Na islandzkim półwyspie Reykjanes doszło do erupcji wulkanu Fagradalsfjall. To pierwszy wybuch tego krateru od 800 lat.
- Znajdujący się w południowo zachodniej części Islandii, w odległości ok. 30 km od Reykjaviku, wulkan Fagradalsfjall dokonał erupcji.
- Zdaniem sejsmologów nie spowoduje to bezpośredniego zagrożenia dla miasta.

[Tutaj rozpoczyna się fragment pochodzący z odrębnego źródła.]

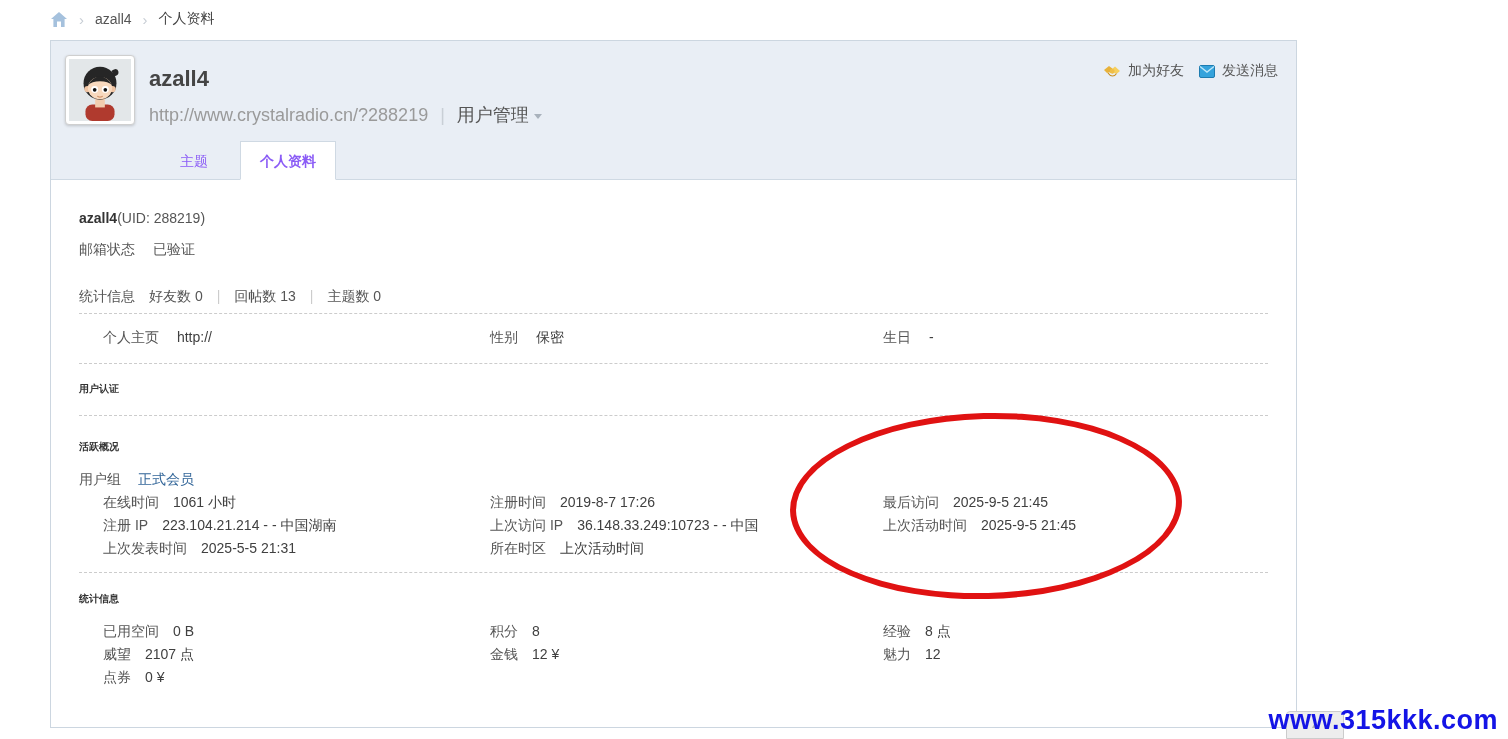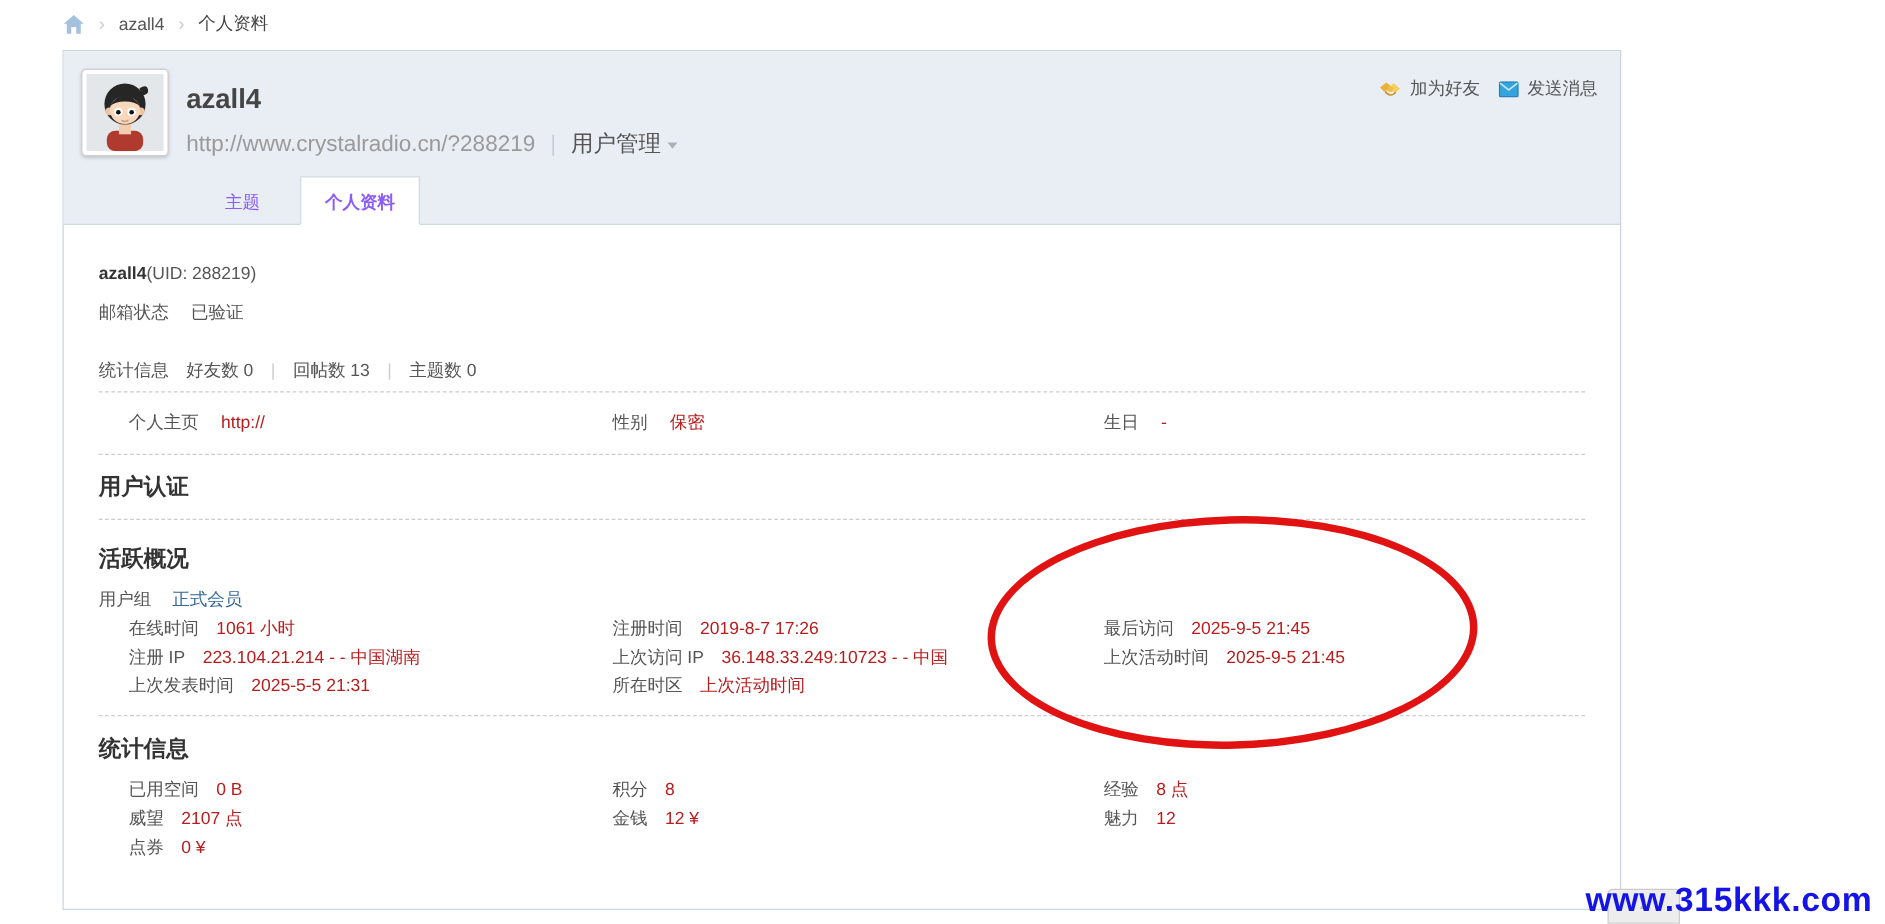--- a/index.html
+++ b/index.html
@@ -61,7 +61,7 @@
   .grid3.basic { margin-top:13px; line-height:20px; }
   .stat-grid-wrap { margin-top:11px; }
   .cell .lbl { margin-right:14px;margin-left:24px; }
-  .cell .val { color:#b91c1c; }
+  .cell .val { color:#404040; }
 
   
   .highlight-ellipse { position:absolute; left:790px; top:413px; width:392px; height:186px;

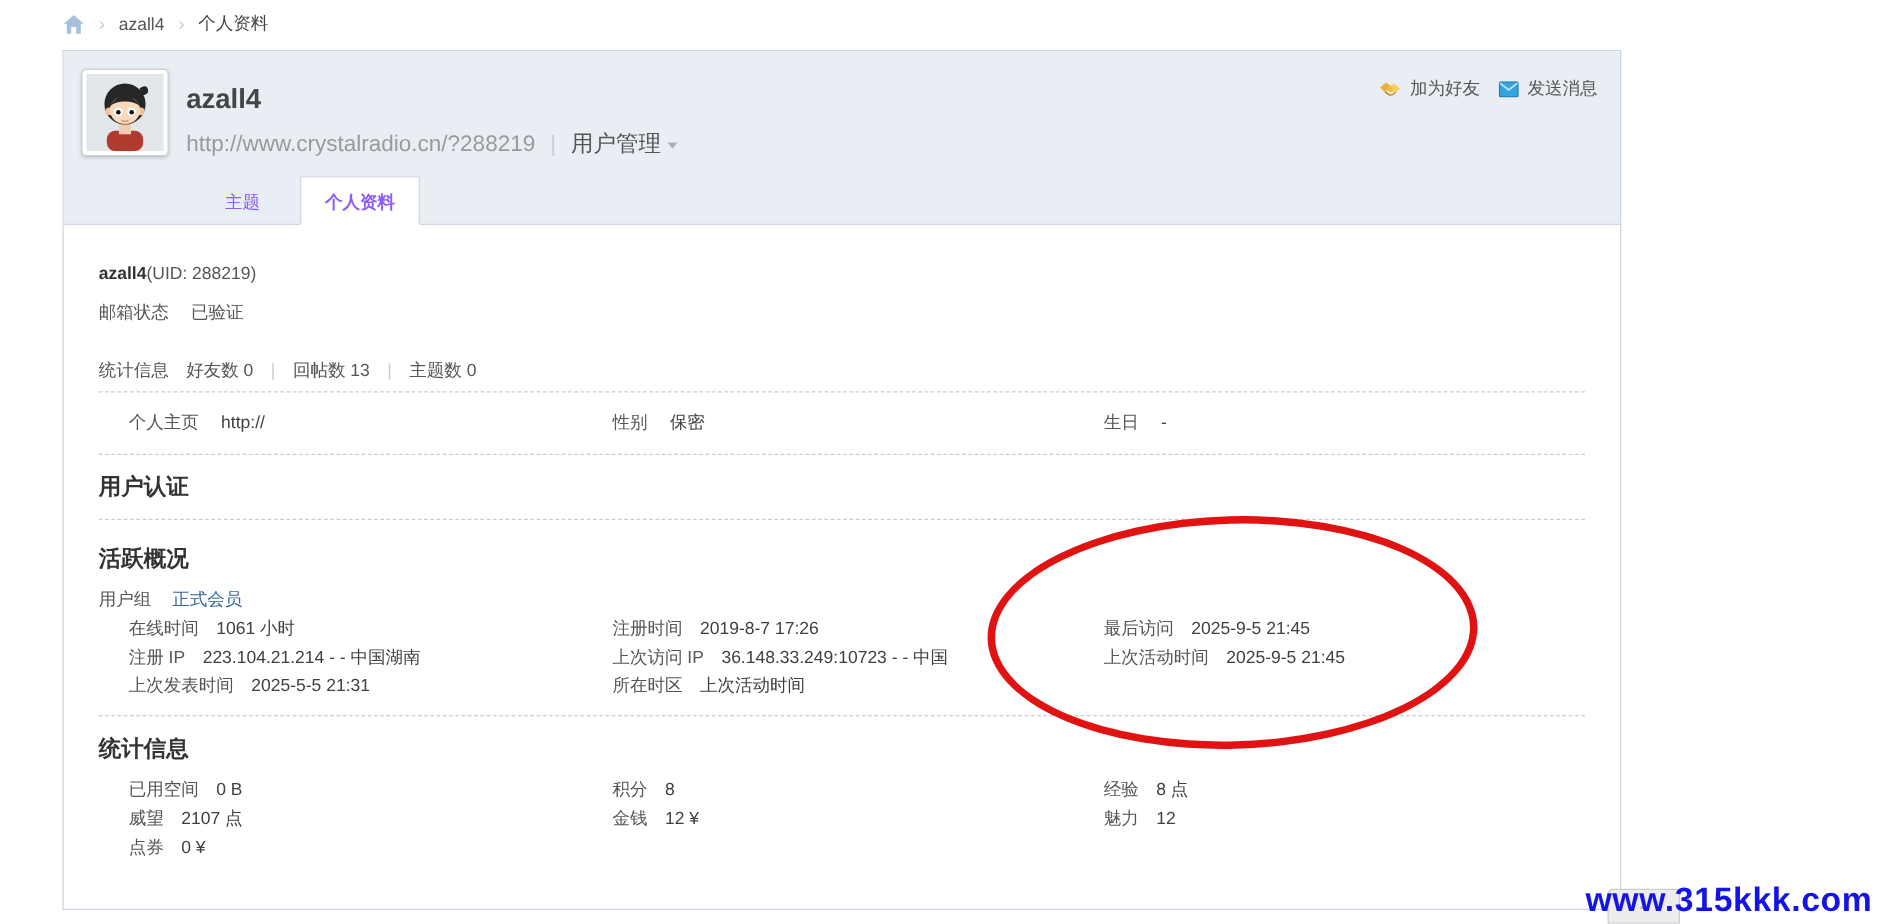--- a/index.html
+++ b/index.html
@@ -51,7 +51,7 @@
   .stats-line .pipe { color:#ccc; }
   hr.dotted { border:none; border-top:1px dashed #ccc; height:0; }
   .hr1 { margin-top:7px; } .hr2 { margin-top:16px; } .hr3 { margin-top:16px; } .hr4 { margin-top:12px; }
-  .sec-h { margin-top:15px; line-height:20px; font-size:18px; font-weight:bold; color:#333; }
+  .sec-h { margin-top:15px; line-height:20px; font-size:10px; font-weight:bold; color:#333; }
   .sec-h.activity { margin-top:21px; }
   .sec-h.stats { margin-top:16px; }
   .usergroup { margin-top:11px; line-height:23px; }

- Grupa naukowców, którzy udali się na miejsce zamierza teraz dokładniej ocenić intensywność i wielkość erupcji oraz stwarzane przez nią zagrożenie.
- Zobacz także: Drożyzna na stacjach paliw. Rekordowe tempo wzrostów
Wybuch poprzedziło ponad 40 tys. niewielkich wstrząsów, które pojawiały się już od kilku tygodni. Wulkan znajduje się w południowo zachodniej części Islandii, w odległości ok. 30 km od Reykjaviku. Zdaniem sejsmologów erupcja nie spowoduje bezpośredniego zagrożenia dla miasta.
– Ten wulkan nie stanowi bardzo dużego zagrożenia, chociaż nie wiadomo, ile tej lawy wypłynie i jak to będzie wyglądało. Może być odcięta droga główna na lotnisko międzynarodowe, choć na razie miejmy nadzieje, że do tego nie dojdzie. Na razie to trochę takie widowisko. Są służby, które pilnują, żeby się ludzie nie zbliżali do tego miejsca – zrelacjonowała mieszkanka miejscowości Vogar, leżącej w pobliżu wulkanu.
Wulkan pod obserwacją
It has been confirmed by @krjonsdottir at @Vedurstofan that a volcanic eruption has started in #Fagradalsfjall on #Reykjanes peninsula in #Iceland – photo from @Vikurfrettir pic.twitter.com/6v4NJRMOAh
— Gisli Olafsson (@gislio) March 19, 2021
Miejsce wydarzenia obserwuje już grupa naukowców. Udali się oni tam śmigłowcem. Zamierzają oni dokładniej ocenić intensywność i wielkość erupcji oraz stwarzane przez nią zagrożenie. Na zdjęciach przekazanych przez lokalne media widać nocne niebo oświetlone czerwoną poświatą.